Personal consumption expenditure (PCE) contributed 2.83 percentage points to growth (1.11 percent in the previous period), the highest contribution in six quarters. It went up 4.2 percent, above 1.6 percent in the previous quarter and also the highest growth rate since the last quarter of 2014. Spending on durable goods surged 8.4 percent, rebounding from a 0.6 percent decline in the first quarter and spending on both nondurable goods (6 percent from 2.1 percent in the first quarter) and services (3 percent from 1.9 percent in the first quarter) accelerated.
Fixed investment subtracted 0.52 percentage points to growth (-0.15 percent in the previous period) and shrank 3.2 percent (-0.9 percent in the first quarter).
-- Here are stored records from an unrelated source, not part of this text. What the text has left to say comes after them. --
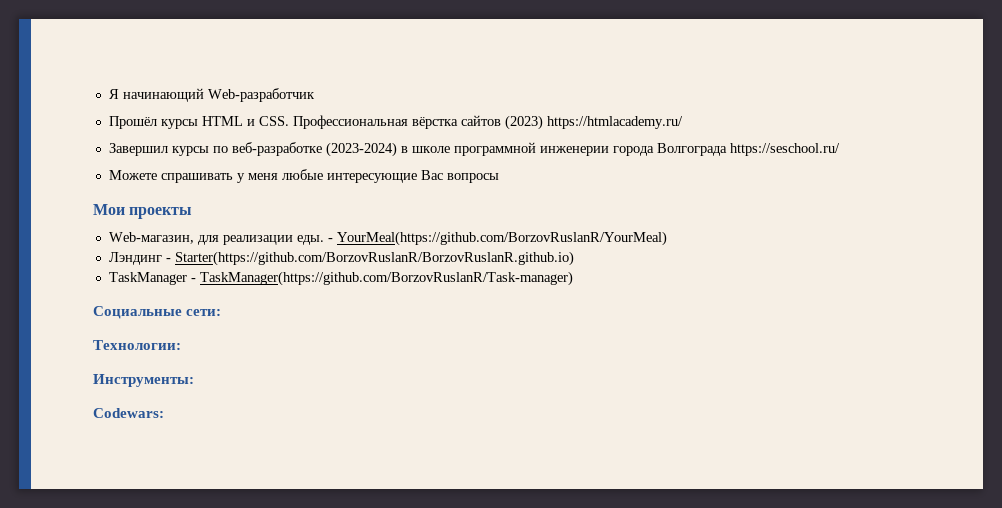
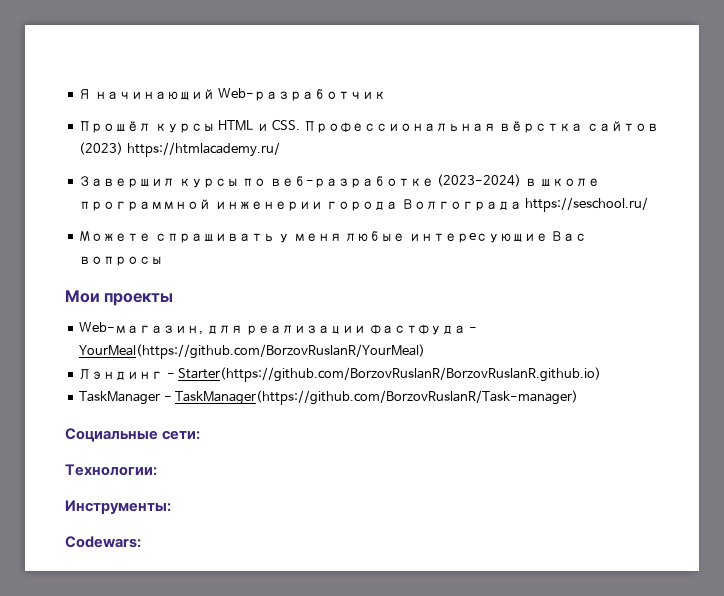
- Web-магазин, для реализации еды. - YourMeal(https://github.com/BorzovRuslanR/YourMeal)
+ Web-магазин, для реализации фастфуда - YourMeal(https://github.com/BorzovRuslanR/YourMeal)

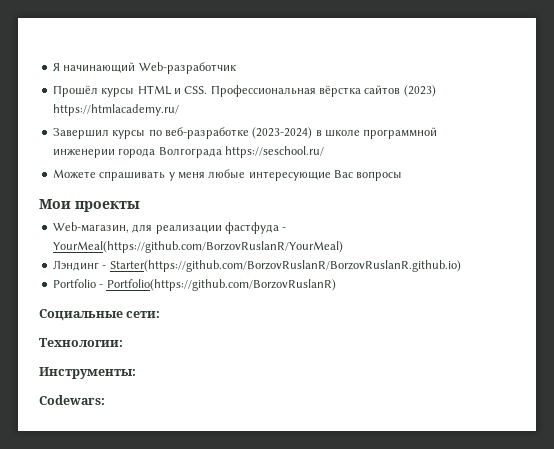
- TaskManager - TaskManager(https://github.com/BorzovRuslanR/Task-manager)
+ Portfolio - Portfolio(https://github.com/BorzovRuslanR)

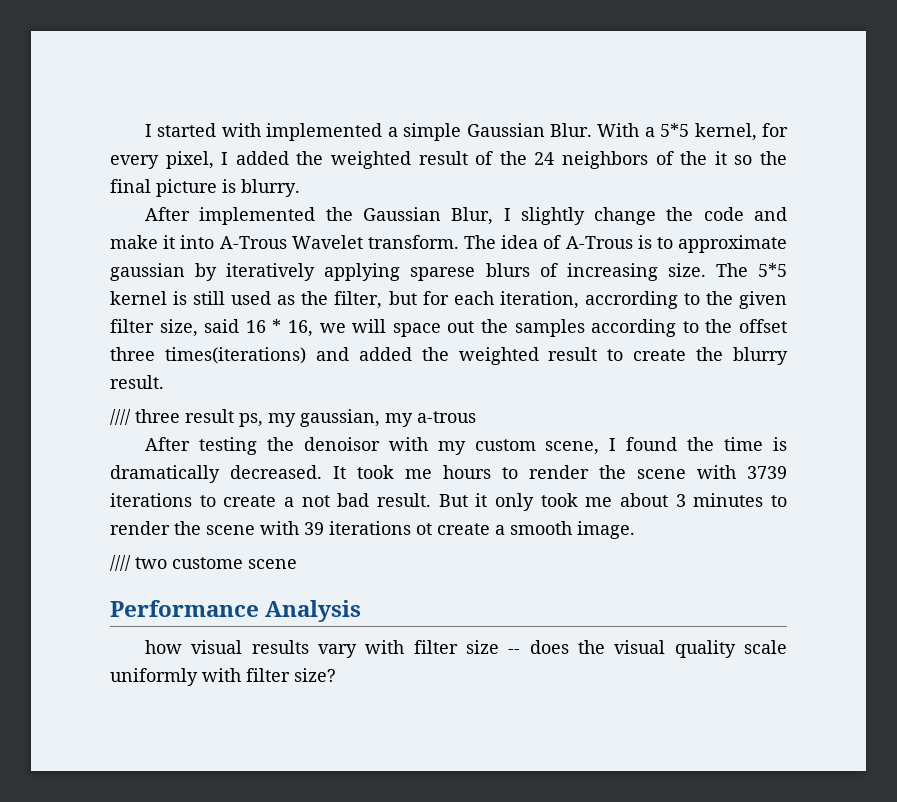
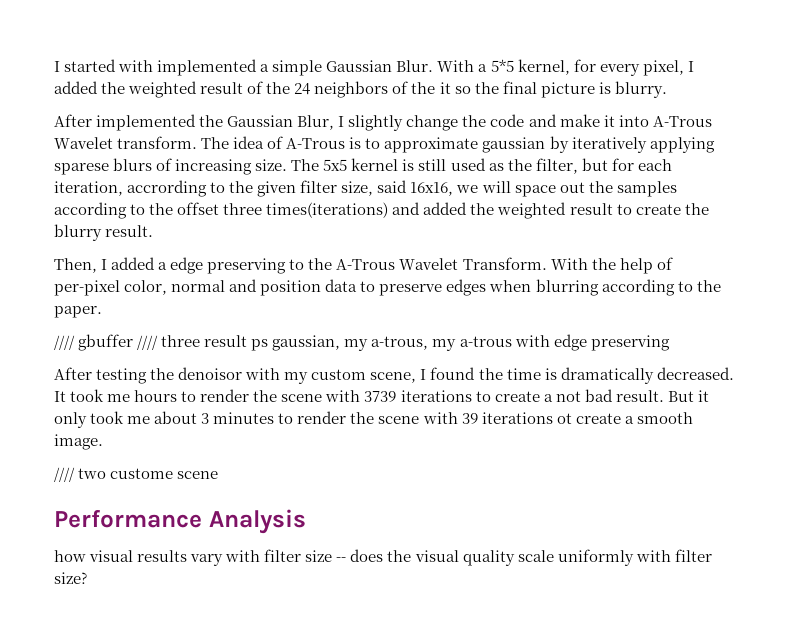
- The 5*5 kernel is still used as the filter, but for each iteration, accrording to the given filter size, said 16 * 16, we will space out the samples according to the offset three times(iterations) and added the weighted result to create the blurry result.
+ The 5x5 kernel is still used as the filter, but for each iteration, accrording to the given filter size, said 16x16, we will space out the samples according to the offset three times(iterations) and added the weighted result to create the blurry result.
- //// three result ps, my gaussian, my a-trous
+ Then, I added a edge preserving to the A-Trous Wavelet Transform. With the help of per-pixel color, normal and position data to preserve edges when blurring according to the paper.
+ //// gbuffer //// three result ps gaussian, my a-trous, my a-trous with edge preserving

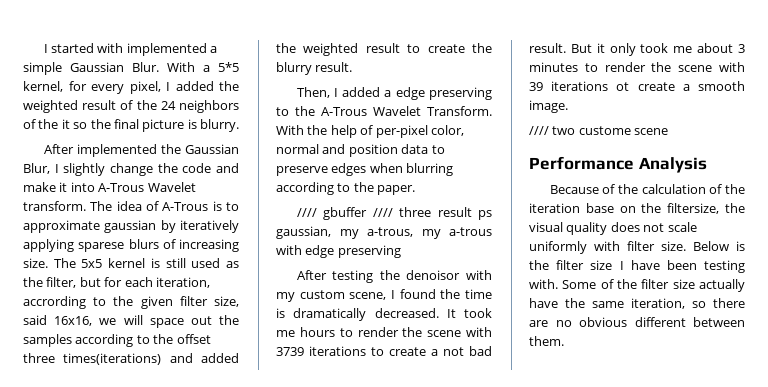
- how visual results vary with filter size -- does the visual quality scale uniformly with filter size?
+ Because of the calculation of the iteration base on the filtersize, the visual quality does not scale uniformly with filter size. Below is the filter size I have been testing with. Some of the filter size actually have the same iteration, so there are no obvious different between them.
Nonresidential investment declined at a slower 2.2 percent (-3.4 percent in the previous period): structures fell 7.9 percent (+0.1 percent in the first quarter) and equipment declined 3.5 percent (-9.5 percent in the first quarter) while investment in intellectual property products expanded 3.5 percent (3.7 percent in the previous quarter). In addition, residential investment declined 6.1 percent, after rising 7.8 percent in the previous quarter, the first fall since the three months to March 2014.
Private inventories subtracted 1.16 percentage points from the growth, compared to a 0.41 percentage point decrease in the first quarter. Businesses lost $8.1 billion worth of inventory, compared to $40.7 billion accumulated in the previous period. It is the first time since 2011 inventories fell.
Meanwhile, exports went up 1.4 percent after falling in each of the previous three quarters while imports declined 0.4 percent, second consecutive drop. As a result, net trade made a positive contribution to growth of 0.23 percentage points, the highest since the third quarter of 2014.
Government spending and investment subtracted 0.23 percentage points to growth, after adding 0.28 percentage points in the previous period. It went down 0.9 percent.
BEA revised data going back to 2013. The revisions partially addressed measurement issues, which have tended to lower first-quarter GDP estimates. For example: GDP growth in the first quarter of 2015 was revised sharply higher to a 2.0 percent rate from the previously reported 0.6 percent pace.